Als erster Mobilfunkbetreiber will die Telekom 2028 ihr 2G-Netz abbauen.

Deutsche Telekom

Auf den ersten Blick scheint die Meldung ein No-Brainer zu sein: Die Telekom will zum 30. Juni 2028 ihr 2G-Netz komplett abschalten. Die Begründung: Die Frequenzen, die mit Abschaltung der veralteten Technik frei werden, sollen dann für 4G und 5G genutzt werden, um eine schnellere Datenübertragung zu ermöglichen.

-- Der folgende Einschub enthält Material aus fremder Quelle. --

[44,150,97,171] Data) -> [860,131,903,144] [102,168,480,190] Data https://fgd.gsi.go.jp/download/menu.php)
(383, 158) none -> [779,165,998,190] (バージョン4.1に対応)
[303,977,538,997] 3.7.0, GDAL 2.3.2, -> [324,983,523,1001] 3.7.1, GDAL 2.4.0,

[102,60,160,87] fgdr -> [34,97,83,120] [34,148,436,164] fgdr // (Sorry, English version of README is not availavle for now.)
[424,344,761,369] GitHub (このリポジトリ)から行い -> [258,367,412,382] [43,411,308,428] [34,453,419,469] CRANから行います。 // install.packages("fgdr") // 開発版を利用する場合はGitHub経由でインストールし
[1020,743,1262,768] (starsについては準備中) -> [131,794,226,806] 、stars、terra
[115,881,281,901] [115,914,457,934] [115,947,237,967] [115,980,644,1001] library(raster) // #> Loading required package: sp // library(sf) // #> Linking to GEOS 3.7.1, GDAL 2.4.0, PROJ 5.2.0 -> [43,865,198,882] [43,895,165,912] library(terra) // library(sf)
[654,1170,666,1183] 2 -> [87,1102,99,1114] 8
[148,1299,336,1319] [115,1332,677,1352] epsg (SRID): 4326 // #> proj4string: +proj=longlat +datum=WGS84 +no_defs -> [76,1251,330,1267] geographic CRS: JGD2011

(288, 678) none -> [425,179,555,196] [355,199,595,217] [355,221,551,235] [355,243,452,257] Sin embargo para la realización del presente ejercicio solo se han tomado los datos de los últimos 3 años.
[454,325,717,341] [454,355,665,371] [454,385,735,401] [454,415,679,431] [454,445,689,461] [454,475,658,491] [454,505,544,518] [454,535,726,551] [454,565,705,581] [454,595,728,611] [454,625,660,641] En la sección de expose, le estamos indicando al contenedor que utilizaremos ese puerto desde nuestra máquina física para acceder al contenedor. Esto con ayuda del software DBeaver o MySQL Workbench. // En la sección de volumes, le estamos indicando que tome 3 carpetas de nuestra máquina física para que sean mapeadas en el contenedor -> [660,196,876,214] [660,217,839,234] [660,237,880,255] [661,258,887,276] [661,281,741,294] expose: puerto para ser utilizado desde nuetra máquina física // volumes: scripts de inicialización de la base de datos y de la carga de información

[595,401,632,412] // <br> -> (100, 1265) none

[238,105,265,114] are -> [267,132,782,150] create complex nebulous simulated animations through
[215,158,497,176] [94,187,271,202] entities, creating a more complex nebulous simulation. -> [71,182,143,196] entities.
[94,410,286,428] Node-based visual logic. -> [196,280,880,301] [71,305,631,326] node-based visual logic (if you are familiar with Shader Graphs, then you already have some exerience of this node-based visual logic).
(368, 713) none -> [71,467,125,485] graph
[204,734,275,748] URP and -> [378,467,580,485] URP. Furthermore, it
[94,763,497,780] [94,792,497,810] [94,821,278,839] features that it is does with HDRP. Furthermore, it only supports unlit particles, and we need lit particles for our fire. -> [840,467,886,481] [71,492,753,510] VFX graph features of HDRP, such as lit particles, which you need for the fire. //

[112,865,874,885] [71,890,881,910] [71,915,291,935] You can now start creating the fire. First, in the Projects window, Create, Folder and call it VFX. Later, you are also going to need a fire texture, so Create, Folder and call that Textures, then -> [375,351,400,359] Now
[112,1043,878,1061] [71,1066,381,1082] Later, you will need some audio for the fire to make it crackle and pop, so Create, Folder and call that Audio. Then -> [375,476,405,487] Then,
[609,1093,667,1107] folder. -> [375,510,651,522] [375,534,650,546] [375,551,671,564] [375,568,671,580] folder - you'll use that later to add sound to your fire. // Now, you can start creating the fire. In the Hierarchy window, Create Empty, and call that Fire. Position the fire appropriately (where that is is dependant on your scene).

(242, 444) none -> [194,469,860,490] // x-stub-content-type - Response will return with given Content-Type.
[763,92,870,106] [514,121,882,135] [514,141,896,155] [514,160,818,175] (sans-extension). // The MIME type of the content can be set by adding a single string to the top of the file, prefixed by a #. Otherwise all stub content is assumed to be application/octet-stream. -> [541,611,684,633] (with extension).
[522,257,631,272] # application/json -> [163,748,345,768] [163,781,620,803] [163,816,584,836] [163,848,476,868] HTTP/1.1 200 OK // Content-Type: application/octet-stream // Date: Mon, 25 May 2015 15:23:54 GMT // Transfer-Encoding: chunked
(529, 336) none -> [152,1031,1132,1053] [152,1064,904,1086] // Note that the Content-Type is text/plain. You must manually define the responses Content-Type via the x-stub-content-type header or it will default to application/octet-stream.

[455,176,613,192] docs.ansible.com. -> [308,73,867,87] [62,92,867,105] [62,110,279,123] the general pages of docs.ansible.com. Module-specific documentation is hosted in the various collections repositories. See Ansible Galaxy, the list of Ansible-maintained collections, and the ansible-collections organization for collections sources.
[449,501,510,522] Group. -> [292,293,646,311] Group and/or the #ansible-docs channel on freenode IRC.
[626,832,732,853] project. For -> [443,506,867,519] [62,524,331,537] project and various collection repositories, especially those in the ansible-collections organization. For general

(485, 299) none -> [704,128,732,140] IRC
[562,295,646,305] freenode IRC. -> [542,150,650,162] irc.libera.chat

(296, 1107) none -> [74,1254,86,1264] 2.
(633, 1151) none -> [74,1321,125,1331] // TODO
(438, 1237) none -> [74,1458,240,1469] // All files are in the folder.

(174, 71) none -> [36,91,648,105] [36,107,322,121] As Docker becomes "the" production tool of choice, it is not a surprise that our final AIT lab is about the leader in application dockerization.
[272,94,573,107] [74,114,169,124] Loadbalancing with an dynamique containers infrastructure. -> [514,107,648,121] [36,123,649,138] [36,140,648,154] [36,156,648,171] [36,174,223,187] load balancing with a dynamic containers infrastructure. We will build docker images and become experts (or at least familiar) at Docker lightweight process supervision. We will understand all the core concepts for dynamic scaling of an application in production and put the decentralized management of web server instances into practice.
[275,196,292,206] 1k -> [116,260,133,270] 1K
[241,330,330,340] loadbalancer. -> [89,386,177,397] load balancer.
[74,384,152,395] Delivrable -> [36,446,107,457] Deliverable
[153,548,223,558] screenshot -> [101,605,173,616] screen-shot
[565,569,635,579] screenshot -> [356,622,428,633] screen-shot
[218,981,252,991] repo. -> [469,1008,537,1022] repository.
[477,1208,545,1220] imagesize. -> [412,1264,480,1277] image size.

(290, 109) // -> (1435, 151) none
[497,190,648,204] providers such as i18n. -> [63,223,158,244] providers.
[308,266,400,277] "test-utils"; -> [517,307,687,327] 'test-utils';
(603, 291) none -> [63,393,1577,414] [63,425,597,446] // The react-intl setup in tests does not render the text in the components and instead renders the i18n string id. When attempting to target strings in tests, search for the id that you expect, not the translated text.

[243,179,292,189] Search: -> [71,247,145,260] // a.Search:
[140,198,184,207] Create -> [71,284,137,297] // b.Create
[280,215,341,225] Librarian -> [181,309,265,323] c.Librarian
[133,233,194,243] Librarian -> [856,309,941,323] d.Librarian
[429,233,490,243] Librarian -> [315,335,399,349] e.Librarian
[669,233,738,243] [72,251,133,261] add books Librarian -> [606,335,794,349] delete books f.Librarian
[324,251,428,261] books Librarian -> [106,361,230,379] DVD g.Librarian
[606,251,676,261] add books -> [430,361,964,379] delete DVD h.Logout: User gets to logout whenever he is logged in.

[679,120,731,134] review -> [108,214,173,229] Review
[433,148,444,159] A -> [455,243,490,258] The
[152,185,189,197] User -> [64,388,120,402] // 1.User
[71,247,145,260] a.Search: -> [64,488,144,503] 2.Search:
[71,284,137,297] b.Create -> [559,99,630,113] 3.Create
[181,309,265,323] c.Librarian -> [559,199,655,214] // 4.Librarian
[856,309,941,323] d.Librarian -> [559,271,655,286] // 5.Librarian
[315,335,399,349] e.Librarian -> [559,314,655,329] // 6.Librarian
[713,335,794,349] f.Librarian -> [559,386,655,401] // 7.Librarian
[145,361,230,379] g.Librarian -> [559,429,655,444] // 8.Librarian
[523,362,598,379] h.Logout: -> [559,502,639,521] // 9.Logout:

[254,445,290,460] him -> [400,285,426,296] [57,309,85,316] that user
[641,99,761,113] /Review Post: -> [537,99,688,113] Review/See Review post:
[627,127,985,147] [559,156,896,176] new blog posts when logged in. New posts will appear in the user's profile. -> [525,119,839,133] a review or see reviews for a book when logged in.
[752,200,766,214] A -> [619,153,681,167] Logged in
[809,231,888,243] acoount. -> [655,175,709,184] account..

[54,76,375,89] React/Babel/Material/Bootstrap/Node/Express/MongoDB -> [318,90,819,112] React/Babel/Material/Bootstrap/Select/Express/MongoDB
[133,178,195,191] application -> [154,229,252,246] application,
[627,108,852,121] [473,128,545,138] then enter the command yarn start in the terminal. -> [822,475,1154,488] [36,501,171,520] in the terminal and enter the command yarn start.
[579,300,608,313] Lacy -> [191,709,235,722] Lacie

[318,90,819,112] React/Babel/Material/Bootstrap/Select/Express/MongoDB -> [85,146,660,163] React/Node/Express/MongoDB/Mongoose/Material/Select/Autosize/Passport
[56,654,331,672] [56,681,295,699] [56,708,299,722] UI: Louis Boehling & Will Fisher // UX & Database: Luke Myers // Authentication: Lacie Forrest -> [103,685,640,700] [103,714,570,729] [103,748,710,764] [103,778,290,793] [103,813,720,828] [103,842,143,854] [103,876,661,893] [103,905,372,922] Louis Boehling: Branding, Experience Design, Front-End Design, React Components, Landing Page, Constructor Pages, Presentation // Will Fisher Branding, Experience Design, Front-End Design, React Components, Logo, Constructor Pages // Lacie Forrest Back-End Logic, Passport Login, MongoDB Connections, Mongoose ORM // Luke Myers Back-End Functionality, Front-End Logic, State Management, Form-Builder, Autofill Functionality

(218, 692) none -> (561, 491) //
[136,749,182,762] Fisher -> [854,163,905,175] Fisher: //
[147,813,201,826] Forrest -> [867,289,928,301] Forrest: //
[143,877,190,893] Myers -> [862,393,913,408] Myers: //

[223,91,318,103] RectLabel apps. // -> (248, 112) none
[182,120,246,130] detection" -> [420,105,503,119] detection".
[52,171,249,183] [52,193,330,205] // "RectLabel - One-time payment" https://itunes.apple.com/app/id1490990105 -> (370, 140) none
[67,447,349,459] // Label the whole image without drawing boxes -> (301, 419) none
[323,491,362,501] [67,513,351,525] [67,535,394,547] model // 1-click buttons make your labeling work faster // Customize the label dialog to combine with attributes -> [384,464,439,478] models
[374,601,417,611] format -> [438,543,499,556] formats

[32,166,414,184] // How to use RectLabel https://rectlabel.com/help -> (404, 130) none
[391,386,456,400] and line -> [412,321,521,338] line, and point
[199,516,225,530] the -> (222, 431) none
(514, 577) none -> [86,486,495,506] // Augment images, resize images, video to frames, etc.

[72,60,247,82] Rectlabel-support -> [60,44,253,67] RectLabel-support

Beim Konkurrenten Vodafone heißt es dazu, dass man wahrscheinlich 2030 das 2G-Netz abschalte. Keinen konkreten Abschalttermin gibt es bislang von Telefónica Deutschland. Dort heißt es, wie teltarif berichtet: „2G bleibe als Basisnetz für mobile Telefonie und SMS vorerst bestehen“.

Hunderttausende Legacy-Anwendungen betroffen

Mit der 2G-Abschaltung werden ab 2028 bundesweit hunderttausende, wenn nicht gar Millionen von Legacy-Anwendungen, die heute unauffällig ihren Dienst verrichten, nicht mehr funktionieren. Damit kommt auf viele Unternehmen in den nächsten Jahren eine wahre Sisyphusarbeit zu. Es gilt, diese Anwendungen, die oft seit Jahrzehnten im Hintergrund laufen, zu identifizieren und zu modernisieren – sprich Geld zu investieren.  

Dabei ist die Argumentation des Bonner Carriers grundsätzlich nachvollziehbar. Die für 2G verwendete Technik ist wirklich alt und hat mittlerweile mehr als 30 Jahre auf dem Buckel. Zur Erinnerung: 1992 wurden mit den damaligen D-Netzen (D1 von der Telekom, D2 von Mannesmann Mobilfunk – heute Vodafone) die ersten digitalen Mobilfunknetze in Deutschland eingeführt.

Ältere Handys werden nicht mehr funktionieren

In Deutschland dürften die Notrufsysteme von schätzungsweise rund 100.000 Aufzügen von der 2G-Abschaltung betroffen sein.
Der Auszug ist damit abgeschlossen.